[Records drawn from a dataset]

========

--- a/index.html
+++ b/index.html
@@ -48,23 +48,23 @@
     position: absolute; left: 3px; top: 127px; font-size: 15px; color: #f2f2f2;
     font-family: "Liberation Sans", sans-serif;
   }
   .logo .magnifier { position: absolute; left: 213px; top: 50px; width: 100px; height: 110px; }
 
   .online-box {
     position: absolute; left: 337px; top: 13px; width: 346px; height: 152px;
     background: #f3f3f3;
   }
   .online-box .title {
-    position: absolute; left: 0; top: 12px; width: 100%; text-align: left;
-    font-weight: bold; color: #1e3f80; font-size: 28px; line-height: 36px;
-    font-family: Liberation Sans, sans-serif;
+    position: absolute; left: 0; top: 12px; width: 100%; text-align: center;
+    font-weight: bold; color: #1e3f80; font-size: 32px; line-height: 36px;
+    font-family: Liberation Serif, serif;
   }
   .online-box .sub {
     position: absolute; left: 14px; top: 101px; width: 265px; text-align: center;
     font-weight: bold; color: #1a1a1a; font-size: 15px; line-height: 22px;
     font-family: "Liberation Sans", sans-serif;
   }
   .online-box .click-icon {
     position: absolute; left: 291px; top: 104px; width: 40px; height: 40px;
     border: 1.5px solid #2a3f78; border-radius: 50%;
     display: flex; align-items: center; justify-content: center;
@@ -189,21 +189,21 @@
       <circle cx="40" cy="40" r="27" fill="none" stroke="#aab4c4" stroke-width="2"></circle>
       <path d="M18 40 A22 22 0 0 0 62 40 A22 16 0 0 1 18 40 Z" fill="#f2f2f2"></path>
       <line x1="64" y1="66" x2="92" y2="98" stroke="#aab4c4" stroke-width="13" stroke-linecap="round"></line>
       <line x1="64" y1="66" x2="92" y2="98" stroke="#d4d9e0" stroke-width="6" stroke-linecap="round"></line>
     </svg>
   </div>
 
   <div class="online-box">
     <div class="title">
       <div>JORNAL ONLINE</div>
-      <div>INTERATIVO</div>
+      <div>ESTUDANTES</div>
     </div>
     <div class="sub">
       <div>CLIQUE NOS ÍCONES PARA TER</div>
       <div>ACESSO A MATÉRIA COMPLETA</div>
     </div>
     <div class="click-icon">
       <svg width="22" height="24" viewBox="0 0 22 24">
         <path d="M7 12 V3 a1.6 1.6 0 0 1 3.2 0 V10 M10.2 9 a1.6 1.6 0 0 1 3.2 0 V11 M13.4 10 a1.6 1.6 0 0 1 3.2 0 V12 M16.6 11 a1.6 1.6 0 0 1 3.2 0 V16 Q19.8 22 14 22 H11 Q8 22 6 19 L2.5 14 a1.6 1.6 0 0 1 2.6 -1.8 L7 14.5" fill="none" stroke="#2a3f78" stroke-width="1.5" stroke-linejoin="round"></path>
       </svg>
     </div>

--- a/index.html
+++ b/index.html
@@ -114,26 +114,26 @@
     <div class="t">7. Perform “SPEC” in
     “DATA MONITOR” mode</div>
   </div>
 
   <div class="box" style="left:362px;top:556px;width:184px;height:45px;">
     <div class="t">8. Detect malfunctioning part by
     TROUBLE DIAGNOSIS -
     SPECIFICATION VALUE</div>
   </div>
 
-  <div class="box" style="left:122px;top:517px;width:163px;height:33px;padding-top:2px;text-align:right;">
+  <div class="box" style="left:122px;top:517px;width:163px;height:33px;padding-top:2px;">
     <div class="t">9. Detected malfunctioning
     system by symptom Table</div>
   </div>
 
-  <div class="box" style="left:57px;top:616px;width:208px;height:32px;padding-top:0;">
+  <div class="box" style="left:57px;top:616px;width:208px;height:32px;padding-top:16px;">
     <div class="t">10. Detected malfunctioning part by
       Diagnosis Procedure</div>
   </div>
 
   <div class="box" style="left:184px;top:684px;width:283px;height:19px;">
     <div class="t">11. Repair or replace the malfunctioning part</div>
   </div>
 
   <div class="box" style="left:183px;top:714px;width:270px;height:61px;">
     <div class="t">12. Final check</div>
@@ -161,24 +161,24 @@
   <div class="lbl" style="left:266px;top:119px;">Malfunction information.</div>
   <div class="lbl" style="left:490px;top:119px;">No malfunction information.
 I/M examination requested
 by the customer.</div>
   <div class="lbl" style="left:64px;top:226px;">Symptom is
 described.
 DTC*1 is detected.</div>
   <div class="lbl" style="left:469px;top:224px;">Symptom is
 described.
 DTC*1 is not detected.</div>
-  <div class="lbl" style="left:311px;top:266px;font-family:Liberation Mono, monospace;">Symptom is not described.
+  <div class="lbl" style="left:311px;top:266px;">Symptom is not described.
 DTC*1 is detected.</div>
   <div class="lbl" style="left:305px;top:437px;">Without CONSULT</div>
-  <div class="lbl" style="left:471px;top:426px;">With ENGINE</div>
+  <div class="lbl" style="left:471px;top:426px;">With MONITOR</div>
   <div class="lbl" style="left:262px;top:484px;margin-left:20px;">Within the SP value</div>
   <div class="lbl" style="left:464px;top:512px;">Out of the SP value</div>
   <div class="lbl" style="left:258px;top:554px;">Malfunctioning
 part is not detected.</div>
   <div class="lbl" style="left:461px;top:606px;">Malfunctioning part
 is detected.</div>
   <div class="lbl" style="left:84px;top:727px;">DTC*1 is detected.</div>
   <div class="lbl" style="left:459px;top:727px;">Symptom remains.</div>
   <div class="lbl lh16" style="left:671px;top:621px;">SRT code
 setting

========

Aim of the task
Return the lines above precisely as they appear, beginning at the first line and ending at the line with "position: absolute; left: 14px;", and nothing after it.

Problem solution
--- a/index.html
+++ b/index.html
@@ -48,23 +48,23 @@
     position: absolute; left: 3px; top: 127px; font-size: 15px; color: #f2f2f2;
     font-family: "Liberation Sans", sans-serif;
   }
   .logo .magnifier { position: absolute; left: 213px; top: 50px; width: 100px; height: 110px; }
 
   .online-box {
     position: absolute; left: 337px; top: 13px; width: 346px; height: 152px;
     background: #f3f3f3;
   }
   .online-box .title {
-    position: absolute; left: 0; top: 12px; width: 100%; text-align: left;
-    font-weight: bold; color: #1e3f80; font-size: 28px; line-height: 36px;
-    font-family: Liberation Sans, sans-serif;
+    position: absolute; left: 0; top: 12px; width: 100%; text-align: center;
+    font-weight: bold; color: #1e3f80; font-size: 32px; line-height: 36px;
+    font-family: Liberation Serif, serif;
   }
   .online-box .sub {
     position: absolute; left: 14px; top: 101px; width: 265px; text-align: center;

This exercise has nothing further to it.